Wie berichtet, hatte der aktuelle Jägermeister Roman Leitner einzelne Punkte im neuen Jagdgesetz scharf kritisiert, unter anderem die geplante Verteuerung der Abgabe und die Ausgliederung der Bezirks-Jägermeister aus dem Verband. Zum Vorstoß des Landes gibt es bislang keine Reaktion des Jagdverbandes. 

Die neuerliche Änderung sieht nun übrigens auch weitere Verschärfungen zur umstrittenen Gatterjagd vor: Sogenannte „Bewegungsjagden“ werden „nur im Einzelfall und nach gründlicher Überprüfung der Behörde auf Waidgerechtigkeit und Tierschutzkonformität hin bewilligt“, so Landesrat Schneemann. „Die Einhaltung wird strengstens kontrolliert und bei Vergehen mit voller Härte bestraft.“ Die Kritik an der Jagdpraktik, die in anderen Bundesländern teilweise verboten ist, bleibt unter anderem vonseiten des VGT aufrecht. 

Unterstützung erhielt Schneemann von Herbert Weltler. Der bekannte Eisenstädter Hautarzt ist seit vielen Jahren Jäger und hat in der Vergangenheit bereits selbst gewisse Praktiken kritisiert, wie etwa die Jagd auf gezüchtete und ausgesetzte Enten. Sein Zugang: „Man kann nur gemeinsam mit der Öffentlichkeit und auf Basis der Erkenntnisse von Experten arbeiten, damit gesehen wird, was Jagd wirklich bedeutet.“ Mit dem Ende der „Zwangsmitgliedschaft“ erwarten sich Weltler und, wie er sagt, etliche Jägerinnen und Jäger die Möglichkeit, „dass nun Neues entstehen kann“. So soll künftig auch die Gründung neuer Vereine auf freiwilliger Basis möglich sein. 

Landes-Jägermeister Roman Leitner (r.) und Vorstand Herbert Pfeiffer.
Alexandra Gollubics-Prath

Jagdverband setzt sich zur Wehr

Während seitens des Landes von einer „klaren Gewaltentrennung“ die Rede ist, konterte der amtierende Jägermeister Roman Leitner, einen Interessenskonflikt habe es nie gegeben: Es dürfe aber „anscheinend nicht sein, dass es eine starke Interessensvertretung gibt, die sich dem politischen Willen widersetzt“. Der Gesetzestext sei in Begutachtung gewesen und lande „auf einmal im Mistkübel“, kritisiert Leitner, dass der Verband „vernichtet“ werden soll.

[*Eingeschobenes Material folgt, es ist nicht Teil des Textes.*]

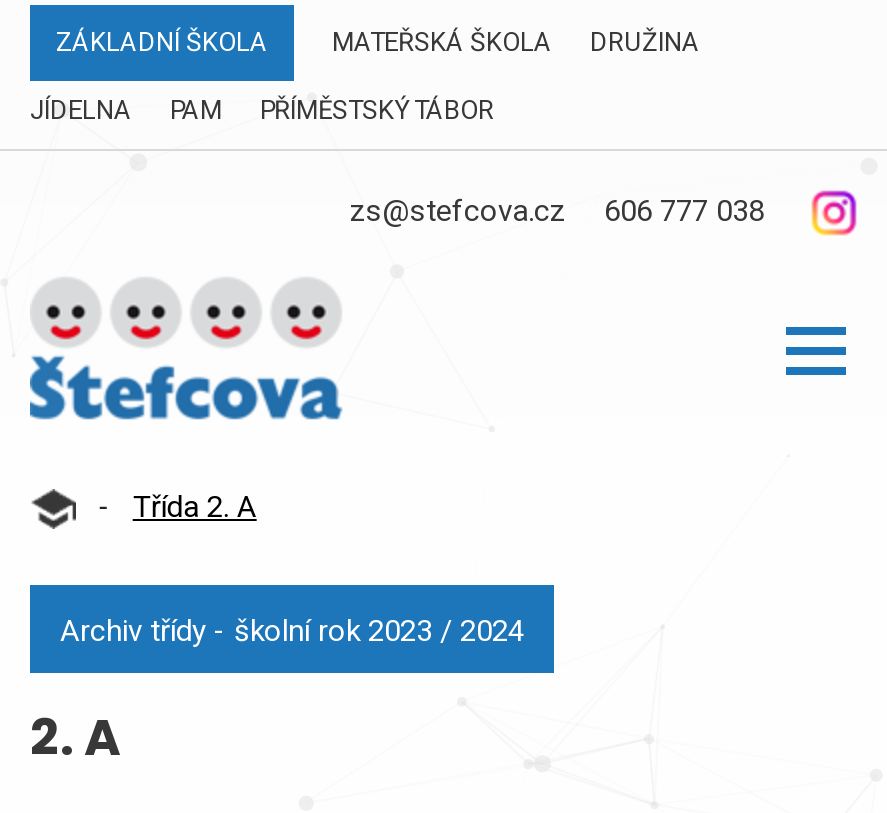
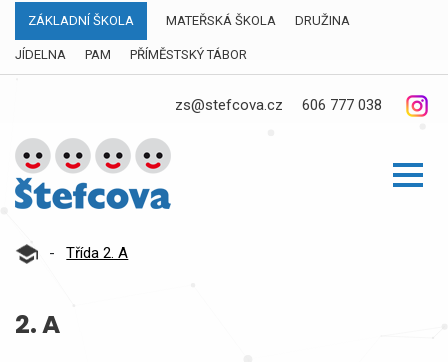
- Archiv třídy - školní rok 2023 / 2024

Seitens des Jagdverbandes wird eine Rücknahme der Novelle gefordert: „Wir sind bereit, an den Verhandlungstisch auf Augenhöhe zurückzukehren.“ Auf jeden Fall werde man aber „in welcher Form auch immer weiter arbeiten für die Jagd im Burgenland“. Kritik gibt es auch seitens der ÖVP und der Grünen. Was das weitere Vorgehen des Jagdverbandes angeht, steht auch ein Gang vor das Verfassungsgericht im Raum; seitens des Landes sieht man aber schon jetzt klare Verhältnisse.